You are viewing the RapidMiner Studio documentation for version 10.2 - Check here for latest version

Sort (Blending)

Synopsis

This operator sorts the input data set in ascending or descending order according to several attributes.

Description

This operator sorts the data set provided at the input port. The complete data set is sorted according to a single or more attributes. The attributes to sort by are specified using the sort by parameter. For each attribute, sorting is done in ascending or descending order, depending on the setting of the sorting order parameter. The resulting data set is sorted by the first attribute, then subsets of the same value in the first attribute are sorted by the second attribute etc.

Input

  • example set input (Data Table)

    This input port expects an ExampleSet.

Output

  • example set output (Data Table)

    The sorted ExampleSet is the output of this port.

  • original (Data Table)

    The ExampleSet that was given as input is passed through without changes.

Parameters

  • sort_byThis parameter is used to specify the attributes which should be used for sorting the data set and the associated sorting orders. If multiple attributs are specified, the data set is sorted by the first attribute, then subsets of the same value are sorted by the second attribute, etc. Range: list

Tutorial Processes

Sorting the Golf data set according to Temperature

The 'Golf' data set is loaded using the Retrieve operator. The Sort operator is applied on it. The sort by parameter is used to set the first attribute name parameter to 'Temperature' and the associated sorting order to 'ascending'. Thus the 'Golf' data set is sorted in increasing order of the 'Temperature' attribute. The example with the smallest value of the 'Temperature' attribute becomes the first example and the example with the largest value of the 'Temperature' attribute becomes the last example of the ExampleSet.

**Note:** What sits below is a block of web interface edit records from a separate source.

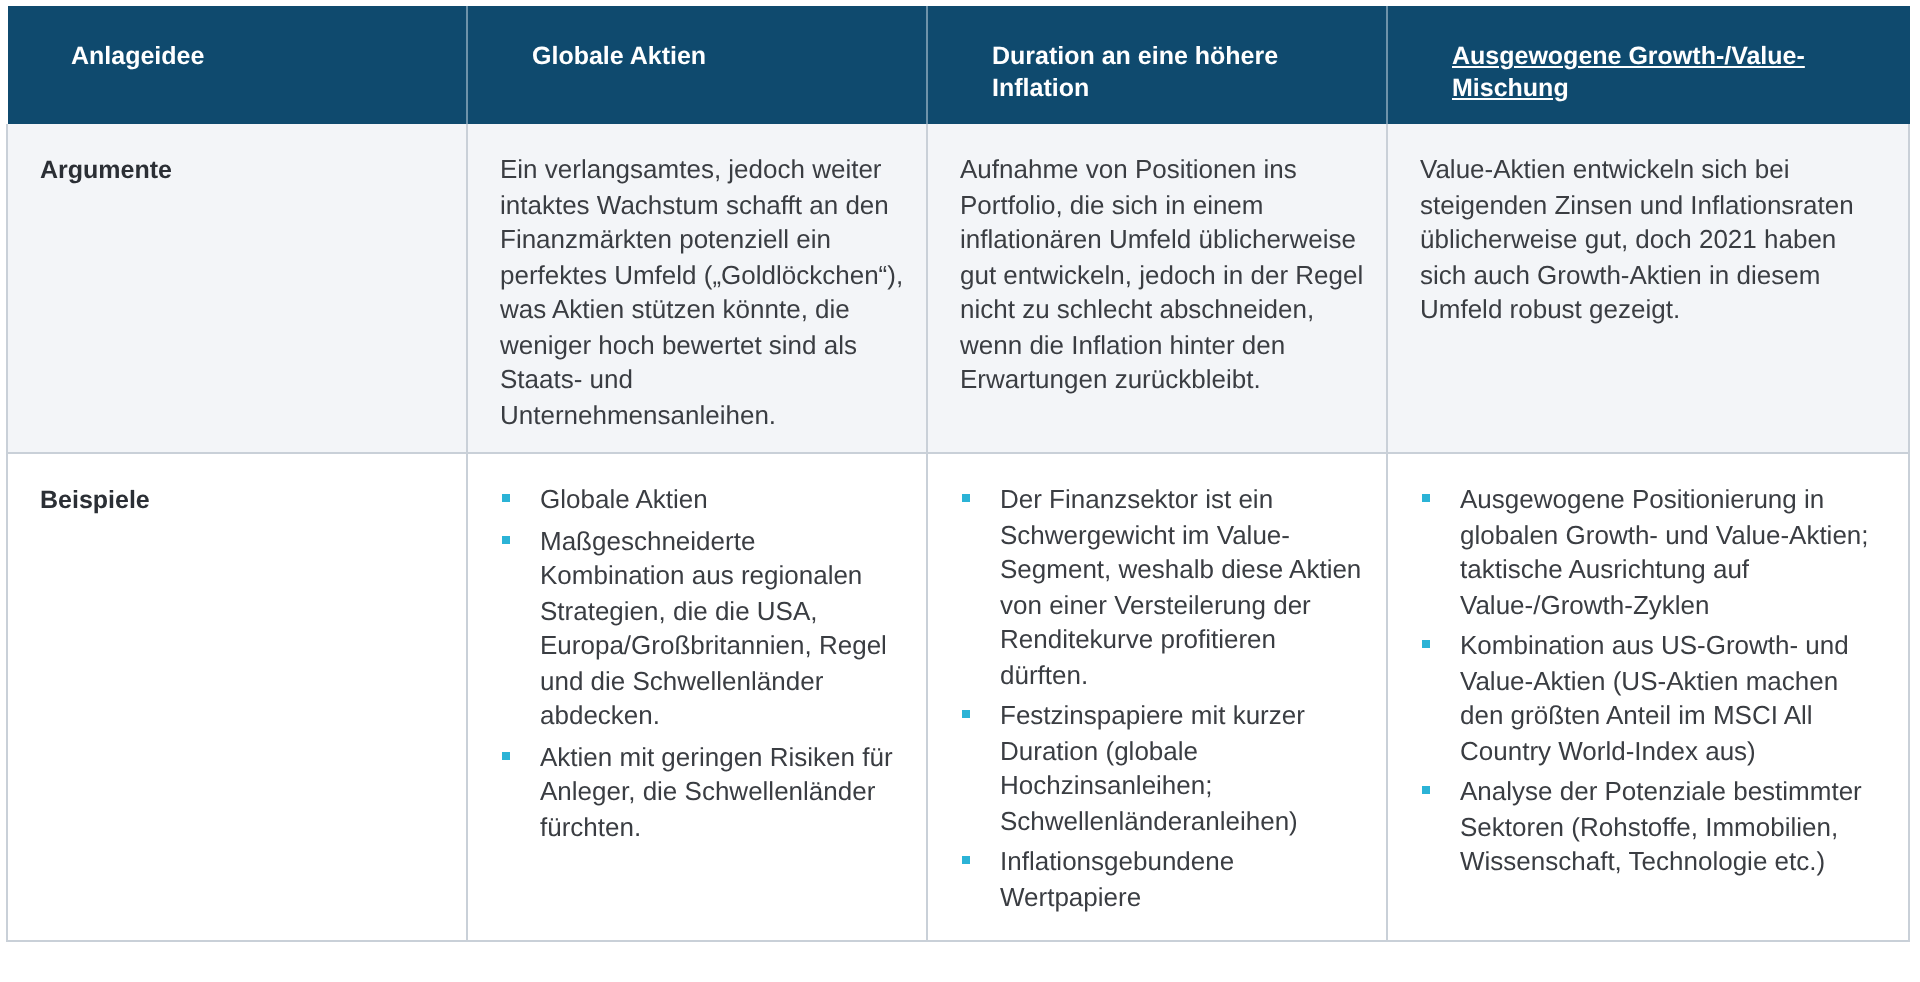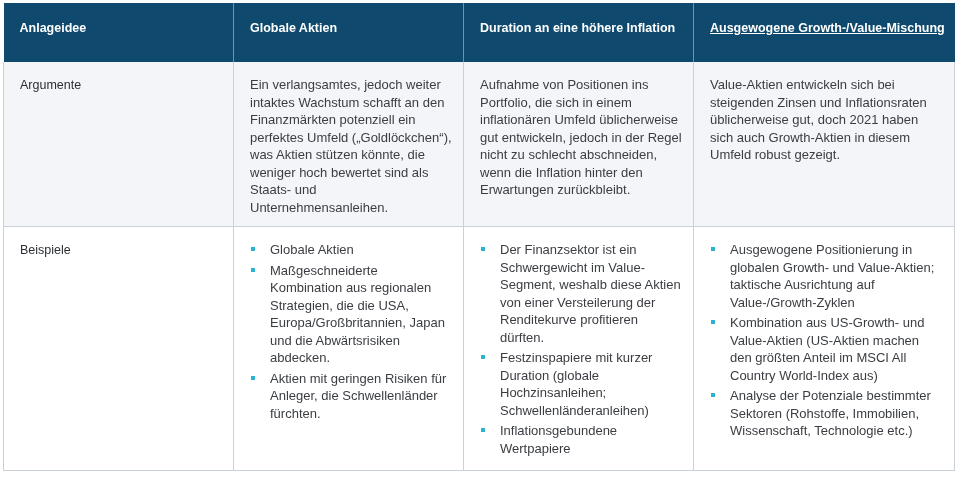--- a/index.html
+++ b/index.html
@@ -9,7 +9,7 @@
          table-layout: fixed; }
   .tbl th, .tbl td { vertical-align: top; text-align: left; }
   .tbl th { background: #0f4a6e; color: #ffffff; font-weight: bold; font-size: 12.5px;
-            line-height: 16px; height: 59px; box-sizing: border-box; padding: 17px 8px 0 16px;
+            line-height: 16px; height: 59px; box-sizing: border-box; padding: 17px 8px 0 32px;
             border-right: 1px solid #6e93aa; margin-top: 12px; }
   .tbl th:last-child { border-right: none; text-decoration: underline; }
   .tbl td { font-size: 13px; line-height: 17.5px; padding: 14px 10px 10px 16px;

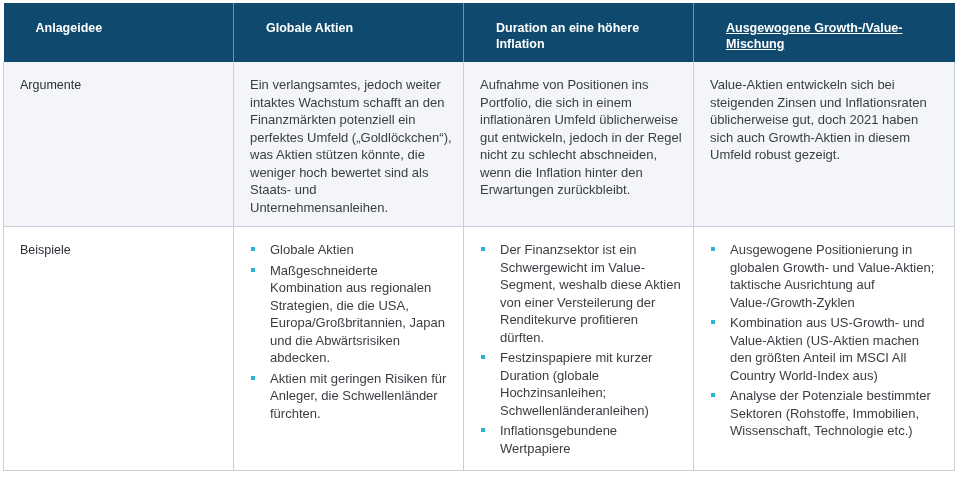--- a/index.html
+++ b/index.html
@@ -17,7 +17,7 @@
   .tbl td:first-child { border-left: 1px solid #c9d0d8; }
   .tbl tr.row-arg td { background: #f3f5f8; height: 160px; box-sizing: border-box; }
   .tbl tr.row-bsp td { background: #ffffff; }
-  .rowlabel { font-weight: normal; color: #2b2f35; font-size: 12.5px; text-align: center; }
+  .rowlabel { font-weight: bold; color: #2b2f35; font-size: 12.5px; text-align: center; }
   ul.bul { list-style: none; margin: 0; padding: 0; }
   ul.bul li { position: relative; padding-left: 20px; margin-bottom: 3px; }
   ul.bul li .dot { position: absolute; left: 1px; top: 6px; width: 4px; height: 4px;

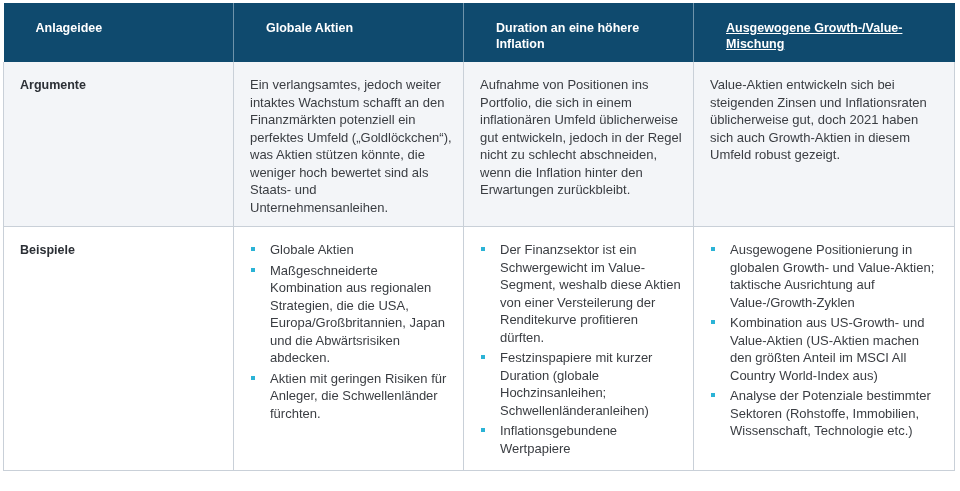--- a/index.html
+++ b/index.html
@@ -53,7 +53,7 @@
       <td>
         <ul class="bul">
           <li><span class="dot"></span><span>Globale Aktien</span></li>
-          <li><span class="dot"></span><span>Maßgeschneiderte Kombination aus regionalen Strategien, die die USA, Europa/Großbritannien, Japan und die Abwärtsrisiken abdecken.</span></li>
+          <li><span class="dot"></span><span>Maßgeschneiderte Kombination aus regionalen Strategien, die die USA, Europa/Großbritannien, Regel und die Schwellenländer abdecken.</span></li>
           <li><span class="dot"></span><span>Aktien mit geringen Risiken für Anleger, die Schwellenländer fürchten.</span></li>
         </ul>
       </td>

Sorting on multiple attributes

This Example Process shows how to sort by multiple attributes. The 'Golf' data set is loaded using the Retrieve operator. On one branch of the Multiply, the Sort operator is applied to it. It's sort by parameter contains two entries: First the attribute name 'Humidity' and then the attribute name 'Temperature', both with the sorting order 'ascending'. On the other branch of the Multiply, two Sort operators are used to sort the ExampleSet on the two attributes: In the first Sort operator, the attribute name parameter inside the sort by parameter is set to 'Temperature' and the sorting order parameter is set to 'ascending'. Then another Sort operator is applied on it. This time the attribute name parameter inside the sort by parameter is set to 'Humidity' and again the sorting order parameter is set to 'ascending'. As you can see in the Results view, both ways to sort yield the same result: The 'Golf' data set is sorted in ascending order of the 'Humidity' attribute. The example with smallest value of the 'Humidity' attribute becomes the first example and the example with the largest value of the 'Humidity' attribute becomes the last example of the ExampleSet. If some examples have the same value of the 'Humidity' attribute, they are sorted using the 'Temperature' attribute. Where examples have same value of the 'Humidity' attribute then the examples with smaller value of the 'Temperature' attribute precede the examples with higher value of the 'Temperature' attribute.